SUPPLIED RECORDS
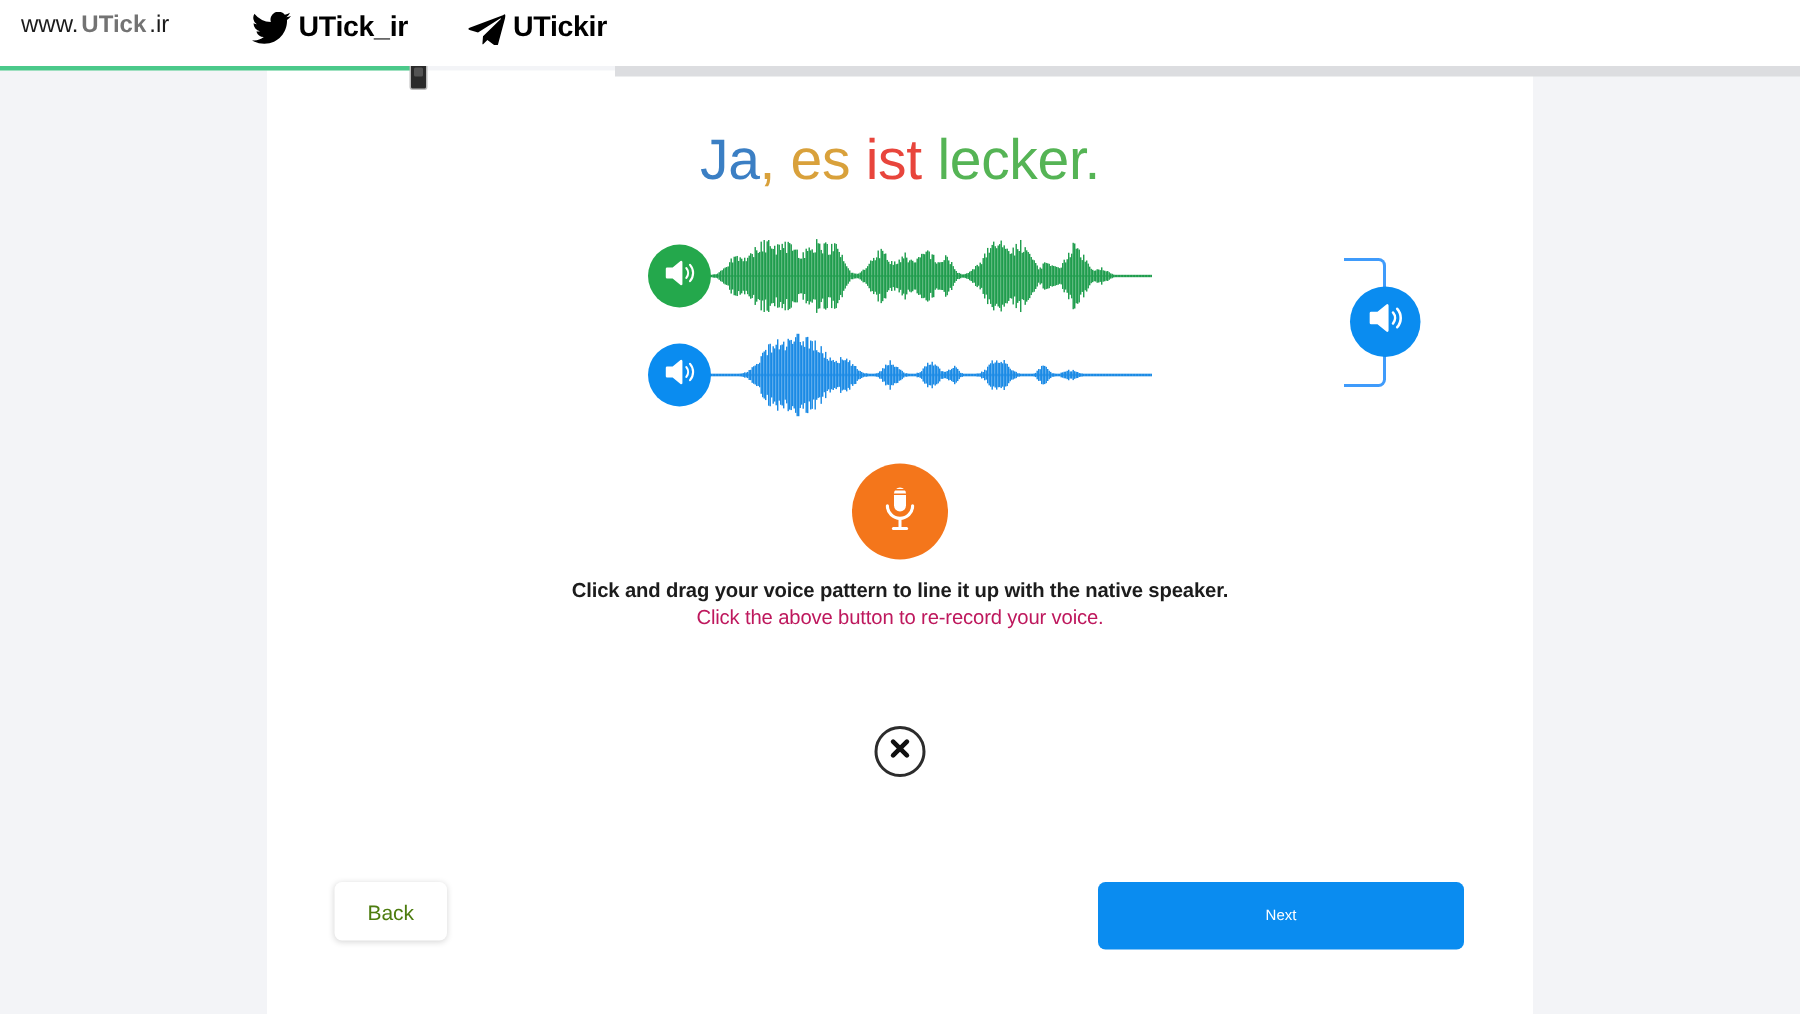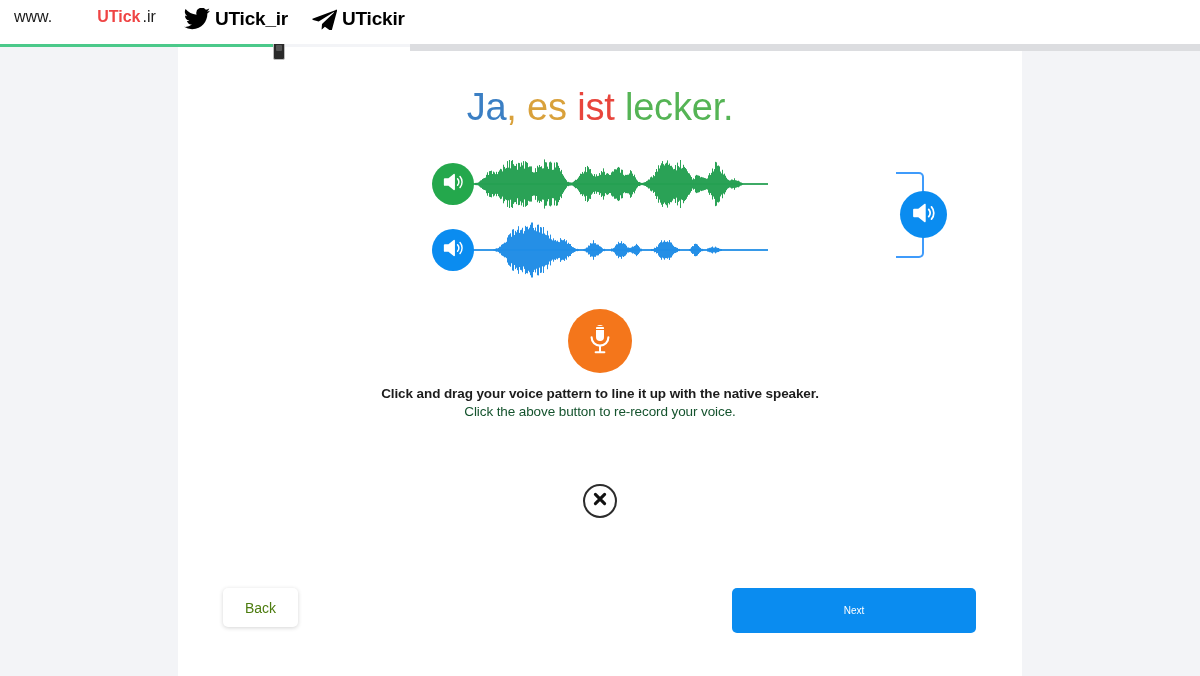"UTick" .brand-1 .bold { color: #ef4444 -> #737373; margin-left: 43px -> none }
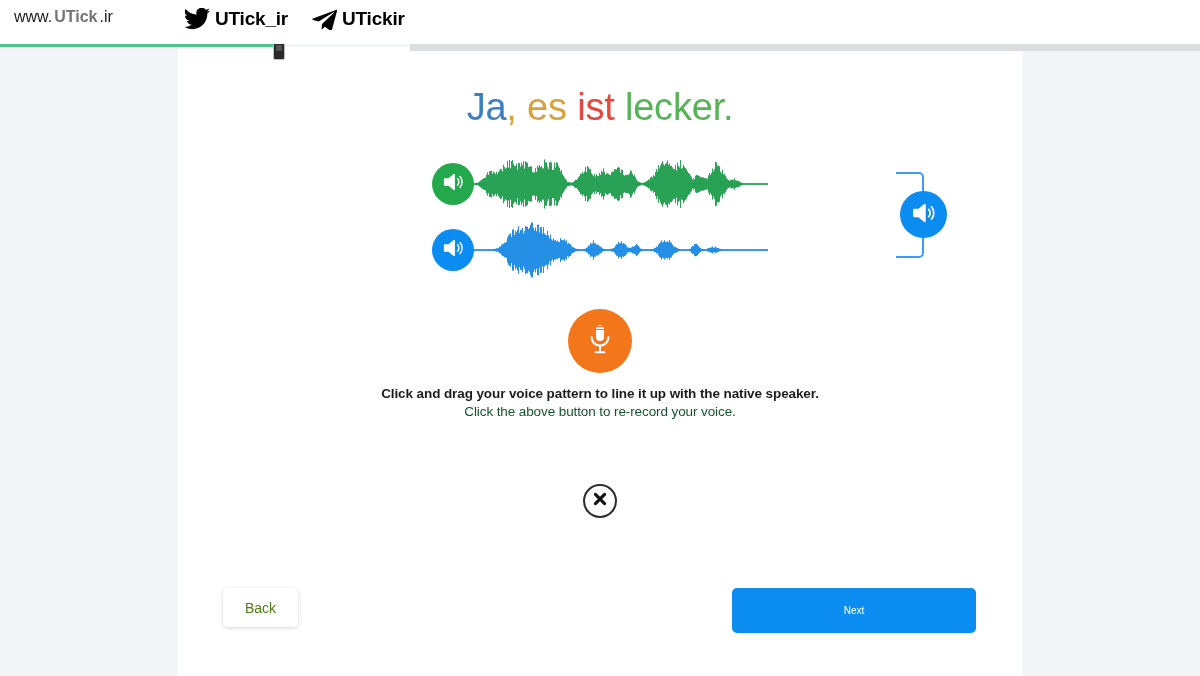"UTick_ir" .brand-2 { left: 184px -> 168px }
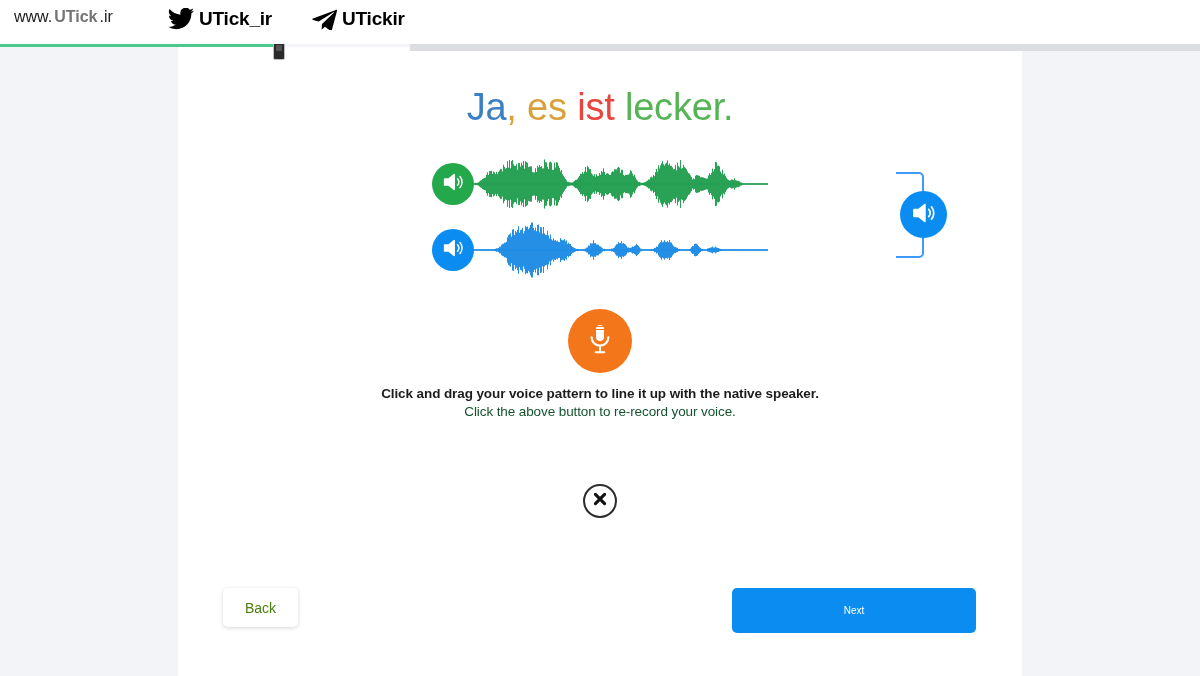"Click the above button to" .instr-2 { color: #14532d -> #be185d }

* * *

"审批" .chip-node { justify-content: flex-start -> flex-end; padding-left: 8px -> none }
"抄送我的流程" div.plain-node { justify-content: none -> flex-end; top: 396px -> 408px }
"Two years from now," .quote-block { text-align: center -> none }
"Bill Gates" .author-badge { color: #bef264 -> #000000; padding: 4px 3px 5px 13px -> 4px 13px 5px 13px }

ASSIGNED TASK
Would you retype exactly the lines above, from the line with "justify-content: flex-start ->" to the line with "color: #bef264 ->", with both end lines kept and nothing more?

THE ANSWER
"审批" .chip-node { justify-content: flex-start -> flex-end; padding-left: 8px -> none }
"抄送我的流程" div.plain-node { justify-content: none -> flex-end; top: 396px -> 408px }
"Two years from now," .quote-block { text-align: center -> none }
"Bill Gates" .author-badge { color: #bef264 -> #000000; padding: 4px 3px 5px 13px -> 4px 13px 5px 13px }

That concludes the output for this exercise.